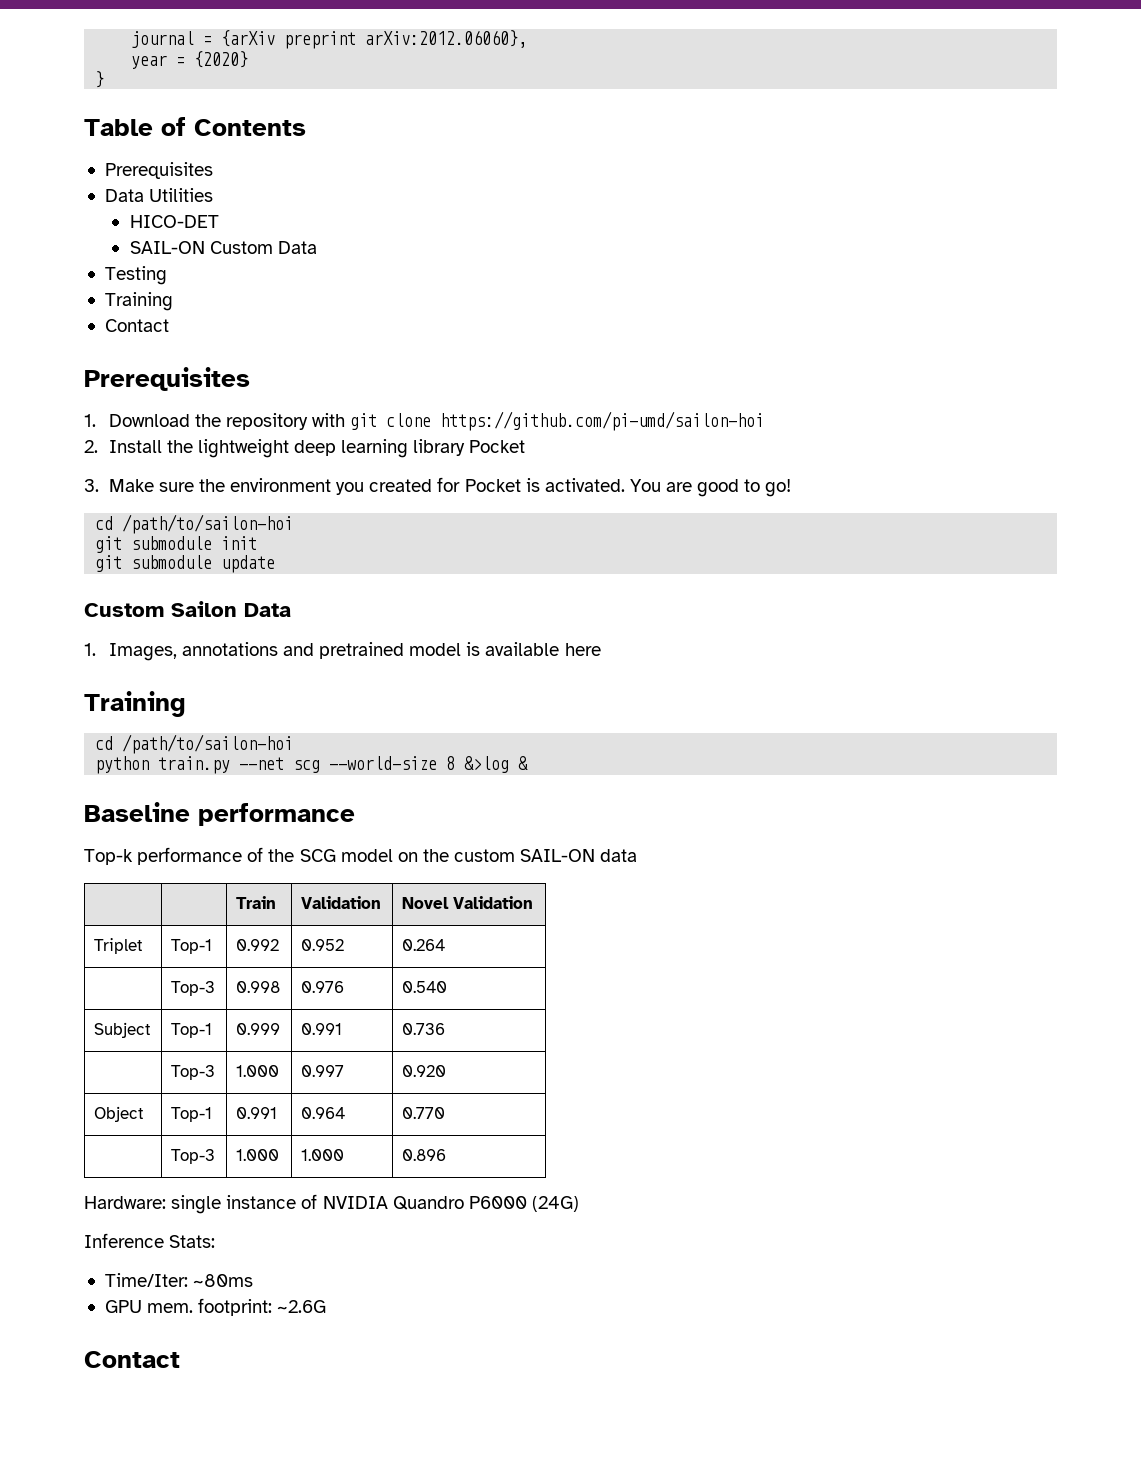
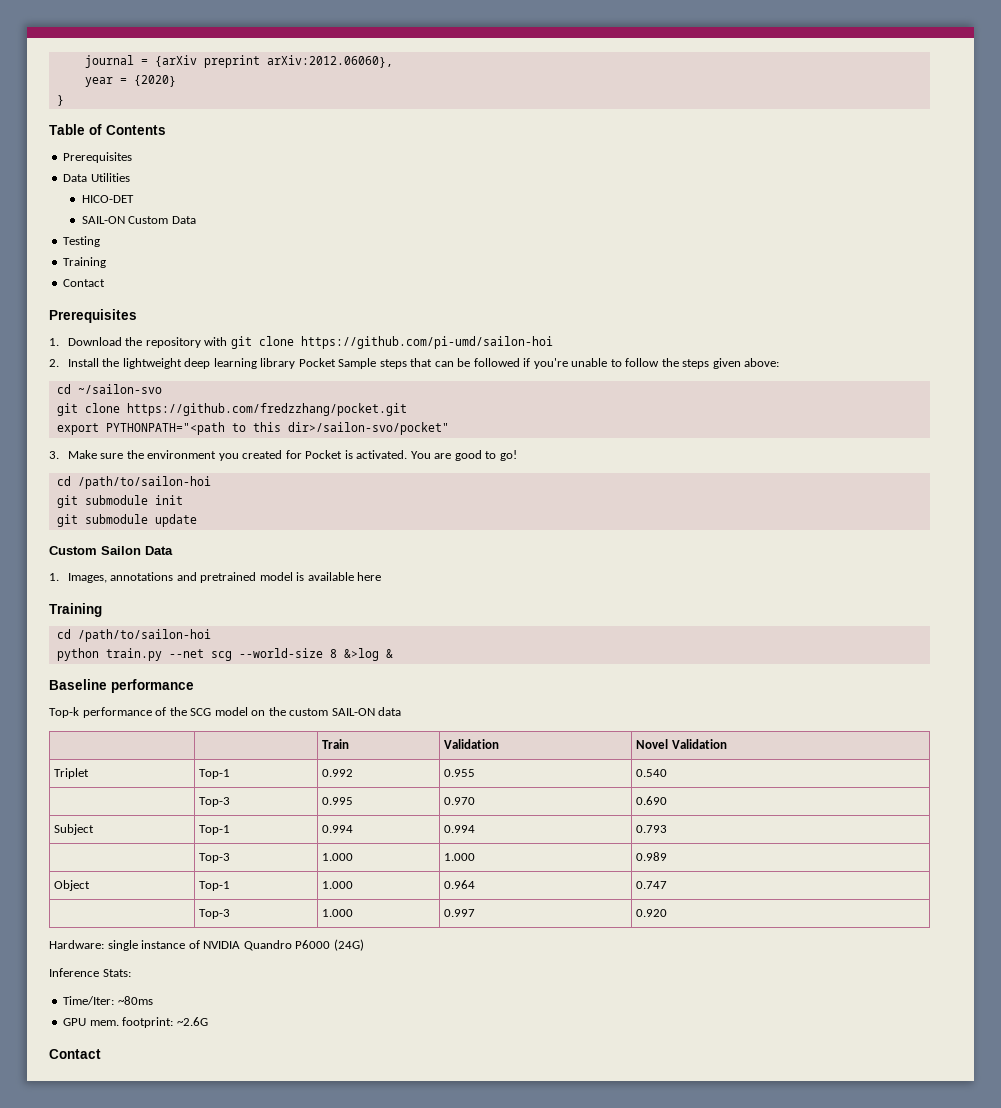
(526, 446) none -> [338,358,780,369] [56,384,162,394] [56,403,407,416] [56,422,449,435] Sample steps that can be followed if you're unable to follow the steps given above: // cd ~/sailon-svo // git clone https://github.com/fredzzhang/pocket.git // export PYTHONPATH="<path to this dir>/sailon-svo/pocket"
[300,939,344,951] [401,939,445,951] [170,981,215,996] [235,981,280,993] [300,981,344,993] [401,981,447,993] 0.952 | 0.264 // | Top-3 | 0.998 | 0.976 | 0.540 -> [444,769,476,777] [636,769,668,777] [199,797,231,807] [322,797,354,805] [444,797,476,805] [636,796,668,805] 0.955 | 0.540 // | Top-3 | 0.995 | 0.970 | 0.690
[235,1023,280,1035] [300,1023,342,1035] [401,1023,445,1035] [170,1065,215,1080] [235,1065,279,1077] [300,1065,344,1077] [401,1065,446,1077] [93,1106,144,1122] [170,1107,212,1122] [235,1107,277,1119] [300,1107,345,1119] [401,1107,445,1119] [170,1149,215,1164] [235,1149,279,1161] [300,1149,344,1161] [401,1149,446,1161] 0.999 | 0.991 | 0.736 // | Top-3 | 1.000 | 0.997 | 0.920 // Object | Top-1 | 0.991 | 0.964 | 0.770 // | Top-3 | 1.000 | 1.000 | 0.896 -> [322,825,354,833] [444,825,476,833] [636,825,668,833] [199,853,231,863] [322,853,354,861] [444,853,476,861] [636,852,668,861] [54,880,91,891] [199,881,231,891] [322,881,354,889] [444,880,476,889] [636,881,668,889] [199,909,231,919] [322,909,354,917] [444,909,476,917] [636,909,668,917] 0.994 | 0.994 | 0.793 // | Top-3 | 1.000 | 1.000 | 0.989 // Object | Top-1 | 1.000 | 0.964 | 0.747 // | Top-3 | 1.000 | 0.997 | 0.920

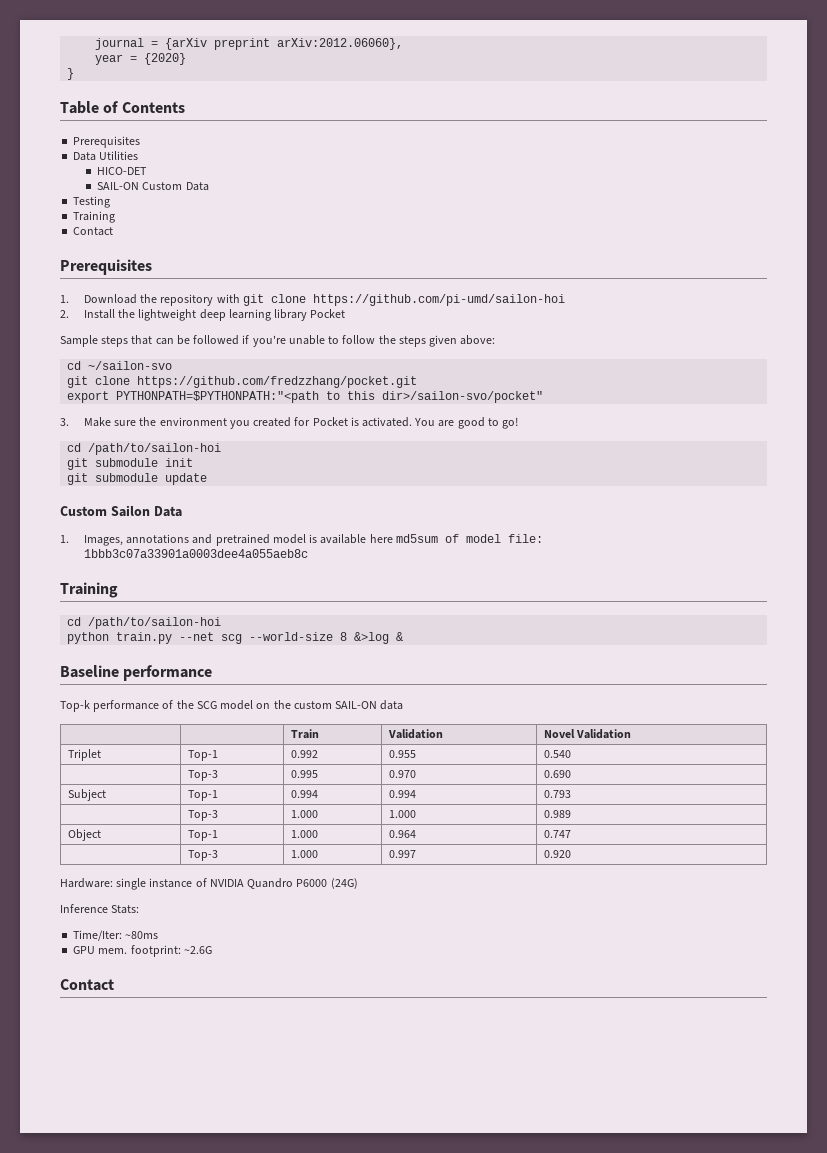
(336, 362) none -> (346, 313) //
[105,422,225,435] PYTHONPATH="<path -> [116,391,320,403] PYTHONPATH=$PYTHONPATH:"<path
(382, 576) none -> [395,534,543,543] [83,549,308,558] md5sum of model file: 1bbb3c07a33901a0003dee4a055aeb8c

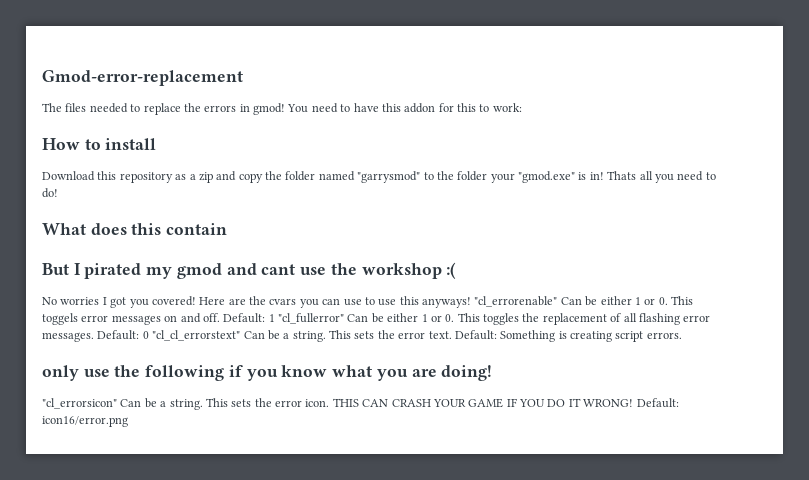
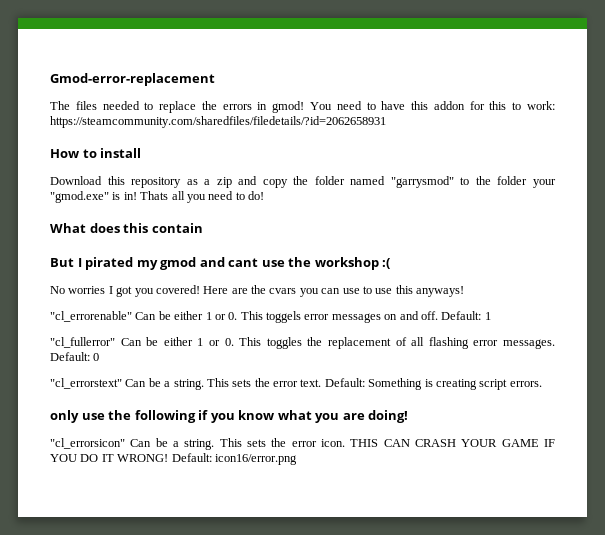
(522, 107) none -> [50,116,386,128] https://steamcommunity.com/sharedfiles/filedetails/?id=2062658931
(471, 302) none -> (464, 291) //
(275, 318) none -> (491, 316) //
[152,330,241,341] "cl_cl_errorstext" -> [50,378,122,389] // "cl_errorstext"

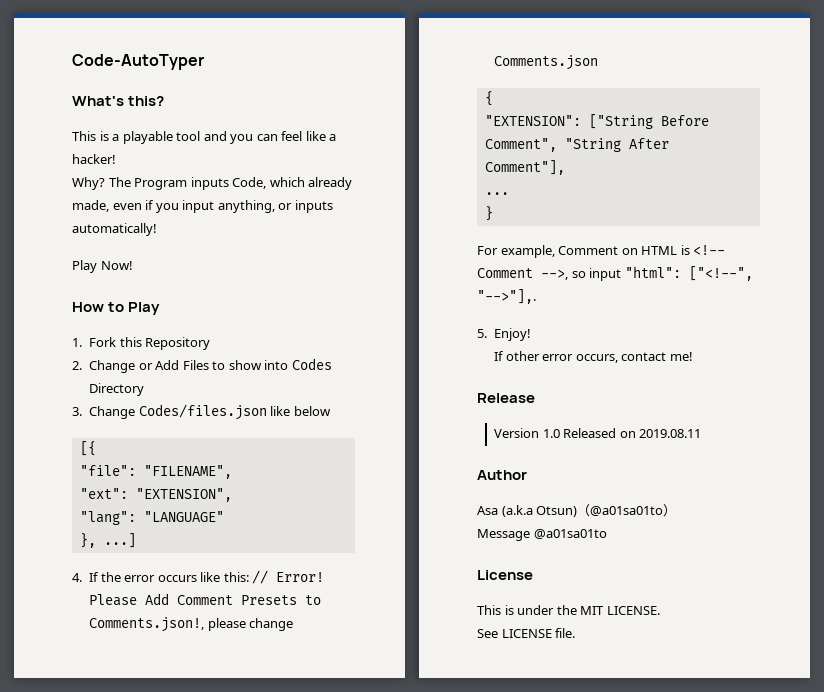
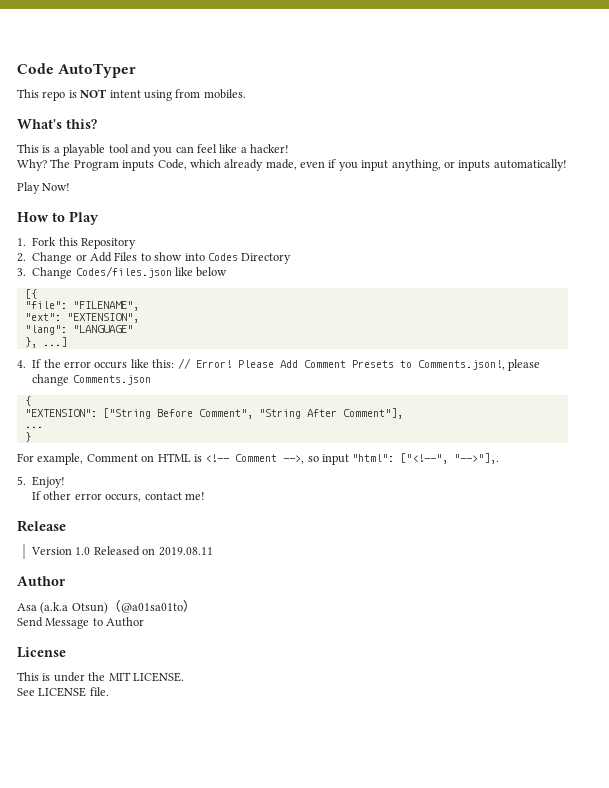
[72,54,204,70] Code-AutoTyper -> [17,63,137,78] [17,89,246,101] Code AutoTyper // This repo is NOT intent using from mobiles.
[477,529,607,541] Message @a01sa01to -> [17,617,145,629] Send Message to Author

= Requirement =
Write out, exactly as they stand, the line with "-> [50,378,122,389] //" and every line after it through the end of the entries above; omit the pictures.

= Task output =
[152,330,241,341] "cl_cl_errorstext" -> [50,378,122,389] // "cl_errorstext"

[72,54,204,70] Code-AutoTyper -> [17,63,137,78] [17,89,246,101] Code AutoTyper // This repo is NOT intent using from mobiles.
[477,529,607,541] Message @a01sa01to -> [17,617,145,629] Send Message to Author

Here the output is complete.